- **Problem requirements**
Leave out the pictures and transcribe the rest of the records exactly.
Information Block Start
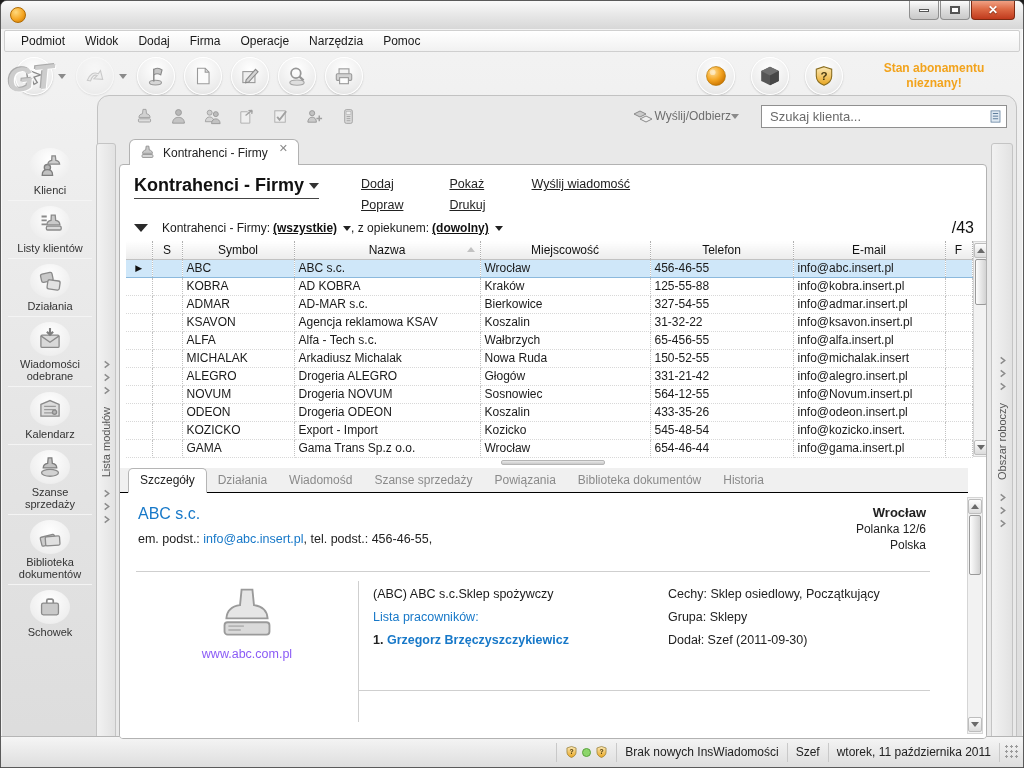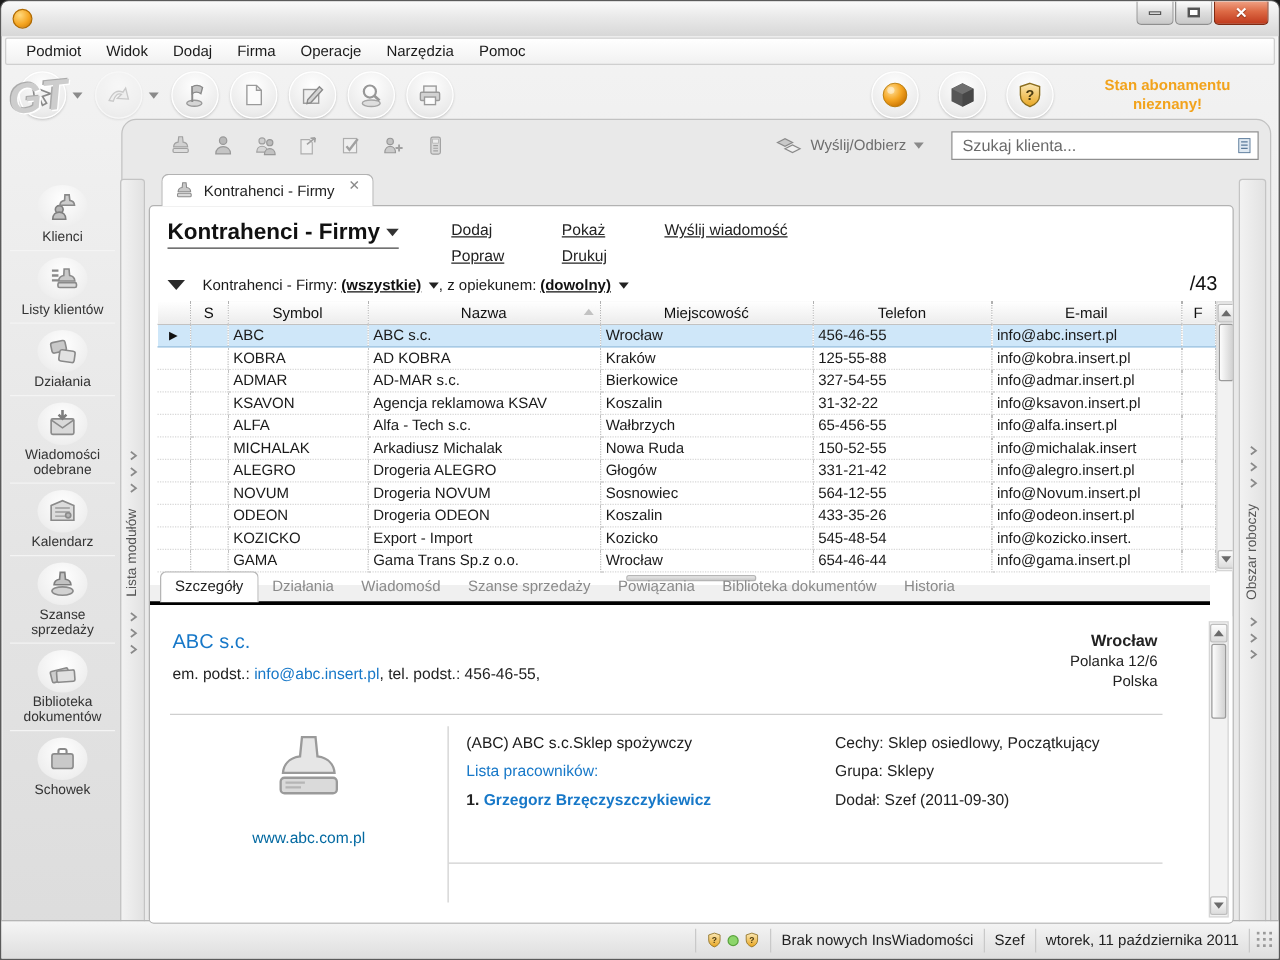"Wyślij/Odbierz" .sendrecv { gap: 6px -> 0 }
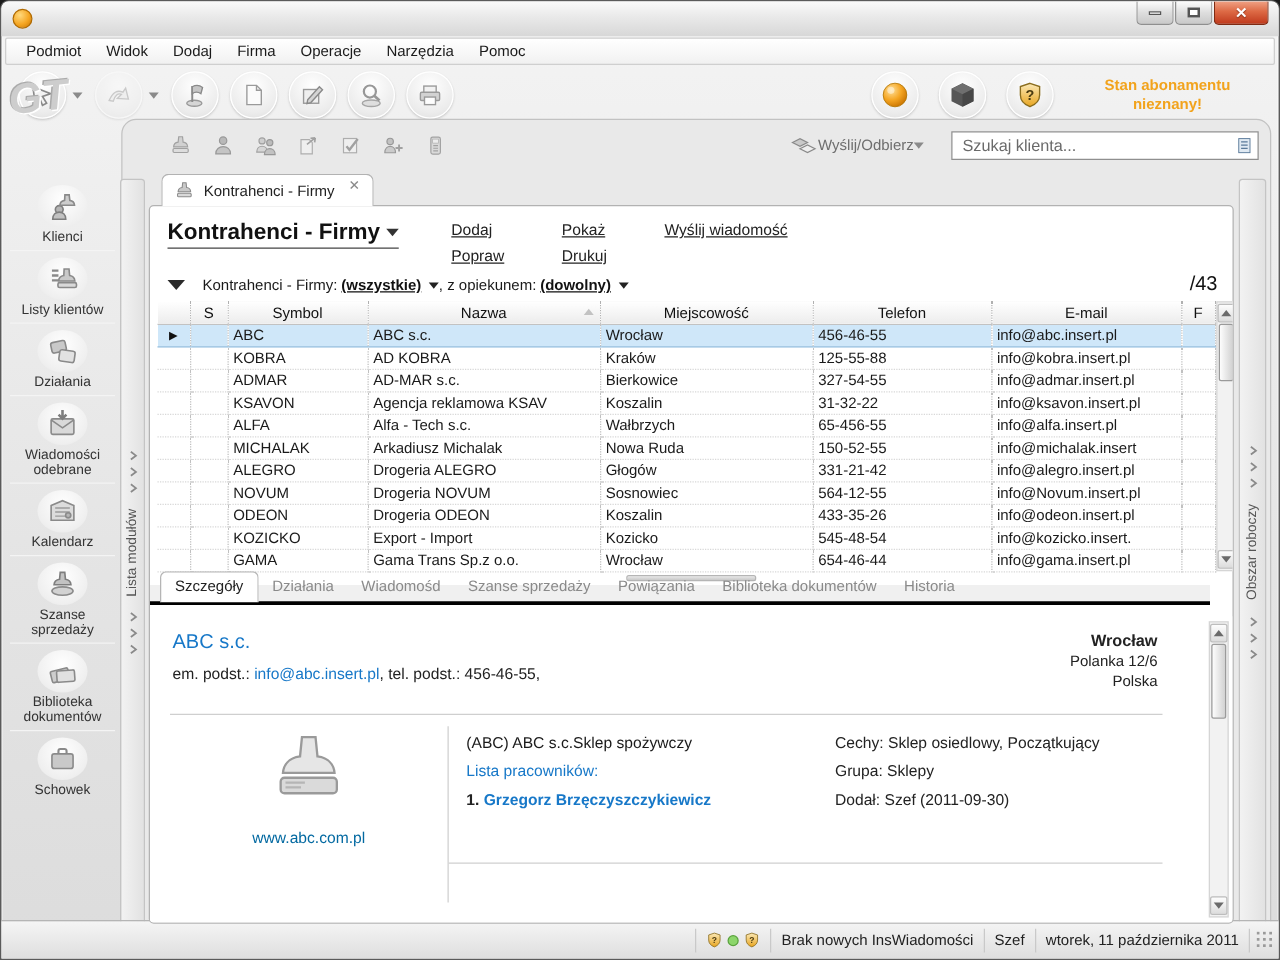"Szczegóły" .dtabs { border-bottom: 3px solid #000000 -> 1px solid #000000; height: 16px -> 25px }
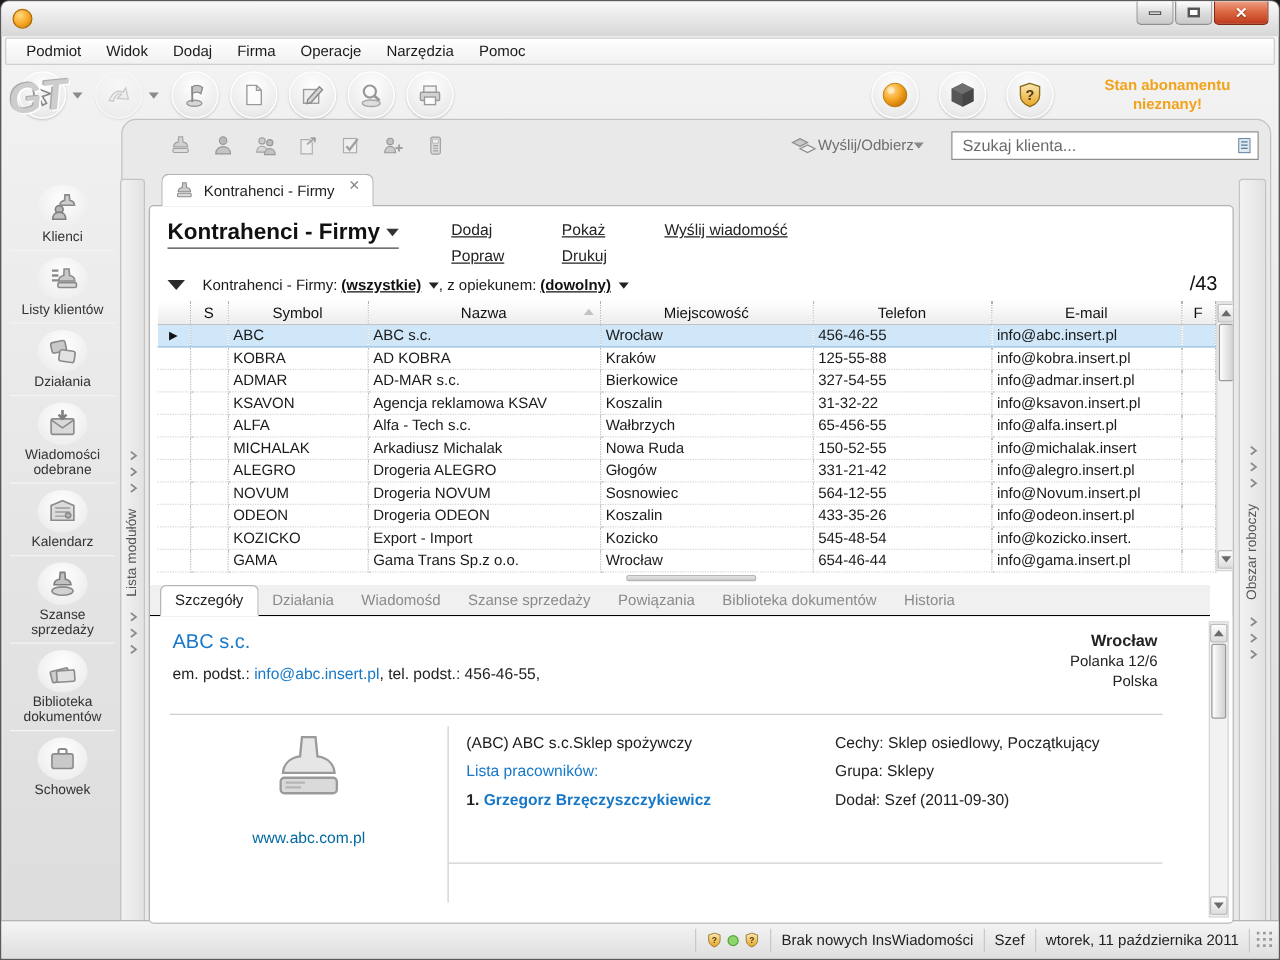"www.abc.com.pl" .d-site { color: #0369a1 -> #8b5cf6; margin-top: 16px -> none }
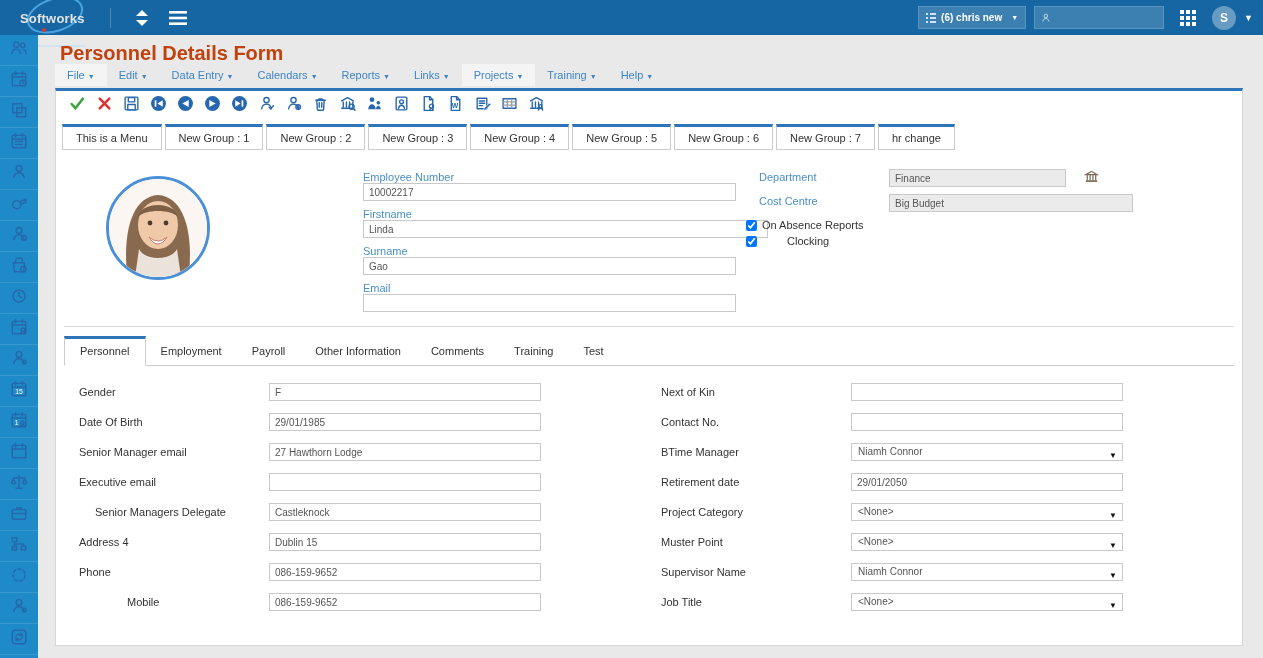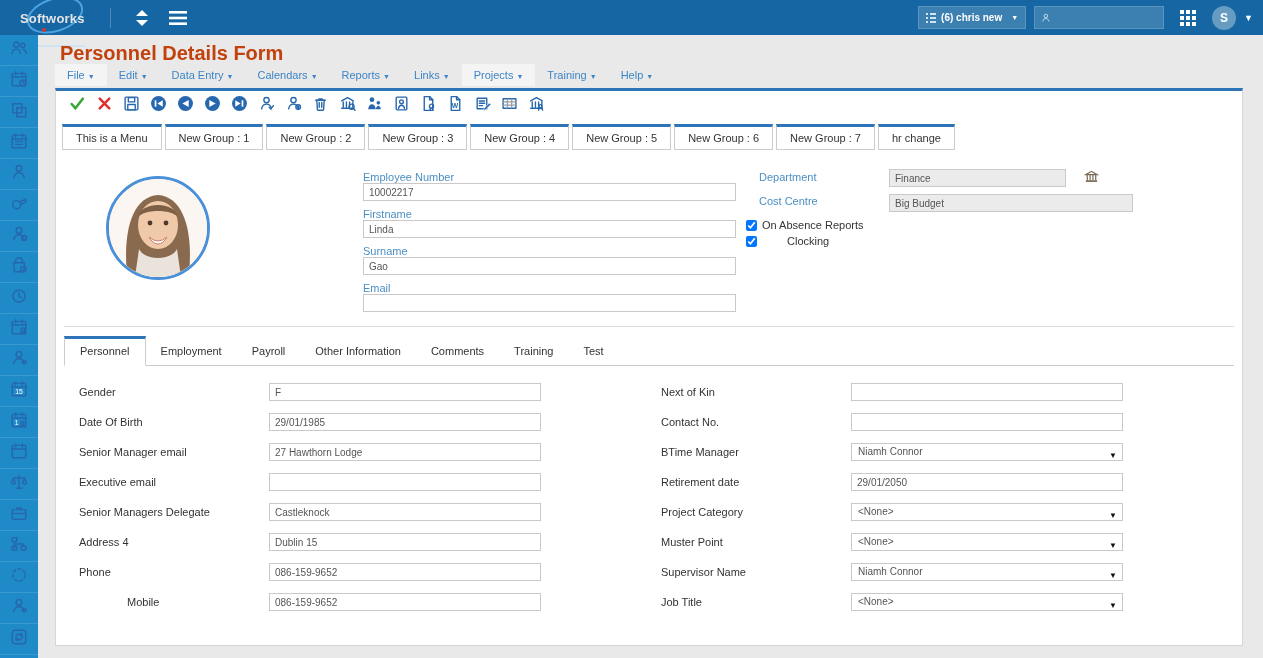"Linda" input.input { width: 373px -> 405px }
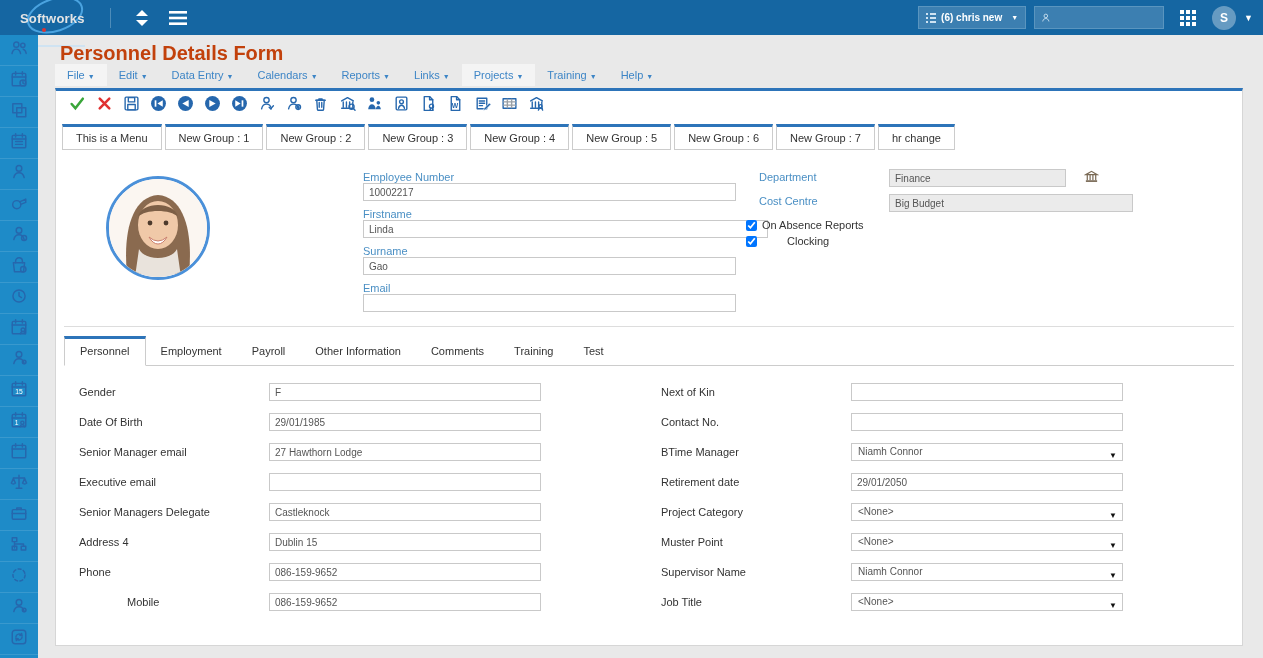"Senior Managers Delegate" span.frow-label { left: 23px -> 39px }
Information Block End
- **Written response**
"Wyślij/Odbierz" .sendrecv { gap: 6px -> 0 }
"Szczegóły" .dtabs { border-bottom: 3px solid #000000 -> 1px solid #000000; height: 16px -> 25px }
"www.abc.com.pl" .d-site { color: #0369a1 -> #8b5cf6; margin-top: 16px -> none }
"Linda" input.input { width: 373px -> 405px }
"Senior Managers Delegate" span.frow-label { left: 23px -> 39px }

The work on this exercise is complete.